🤖 AI Summary
This work exposes latent cultural biases in hate speech (HS) datasets: conventional language-based curation overlooks intralingual cultural heterogeneity across nations, resulting in severe geographic representation imbalance. To address this, the study pioneers the use of geographic metadata as a cultural proxy and systematically evaluates 27 mainstream HS datasets across eight languages—particularly English, Arabic, and Spanish—along joint language-geographic dimensions. Through meta-analysis, geotagged tweet modeling, and comparative assessment of population and social media platform coverage, we find that while geographic skew in English datasets has modestly decreased recently, English, Arabic, and Spanish datasets remain overwhelmingly concentrated in the U.S. and U.K., diverging significantly from global speaker distributions and platform engagement patterns. Based on these findings, we propose principled dataset construction guidelines calibrated to national population size and social media coverage, advancing HS research from a “language-centric” to a “culturally aware” paradigm.
📝 Abstract
Perceptions of hate can vary greatly across cultural contexts. Hate speech (HS) datasets, however, have traditionally been developed by language.
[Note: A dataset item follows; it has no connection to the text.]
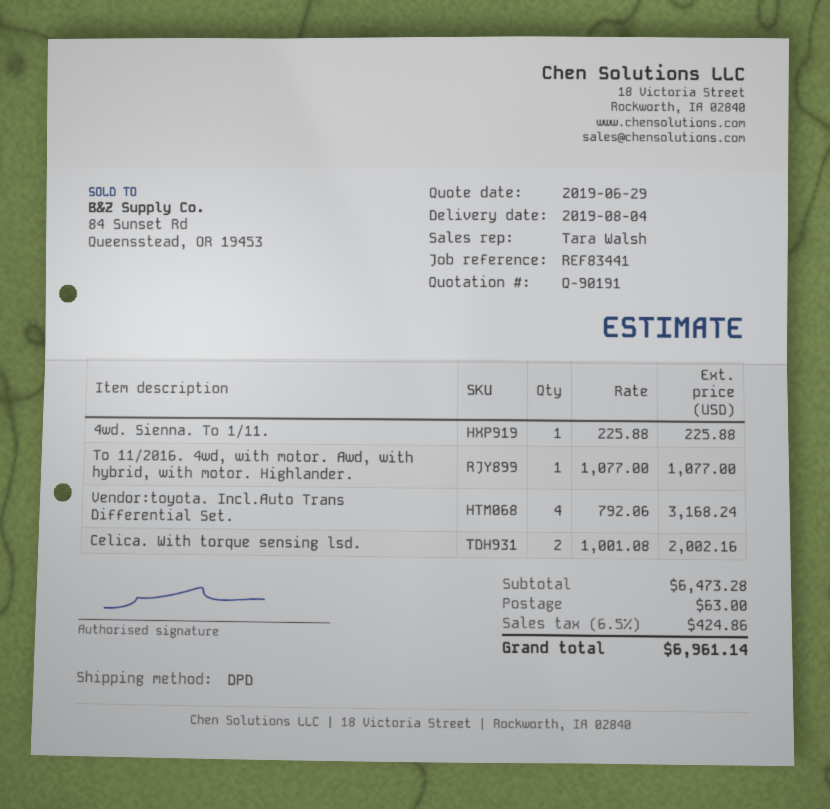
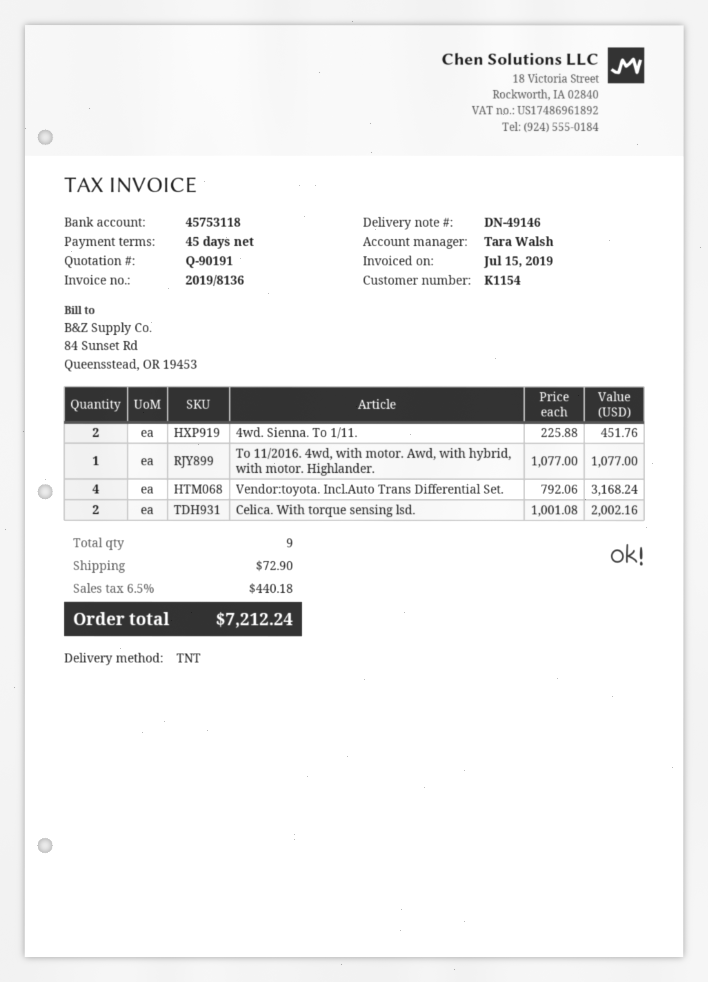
shipping method: DPD -> TNT
4wd. Sienna. To 1/11.: 1 x 225.88 = 225.88 -> 2 x 225.88 = 451.76
shipping: 63.00 -> 72.90
tax: 6.5% = 424.86 -> 6.5% = 440.18
total: 6961.14 -> 7212.24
This hides potential cultural biases, as one language may be spoken in different countries home to different cultures. In this work, we evaluate cultural bias in HS datasets by leveraging two interrelated cultural proxies: language and geography. We conduct a systematic survey of HS datasets in eight languages and confirm past findings on their English-language bias, but also show that this bias has been steadily decreasing in the past few years. For three geographically-widespread languages—English, Arabic and Spanish—we then leverage geographical metadata from tweets to approximate geo-cultural contexts by pairing language and country information. We find that HS datasets for these languages exhibit a strong geo-cultural bias, largely overrepresenting a handful of countries (e.g., US and UK for English) relative to their prominence in both the broader social media population and the general population speaking these languages. Based on these findings, we formulate recommendations for the creation of future HS datasets.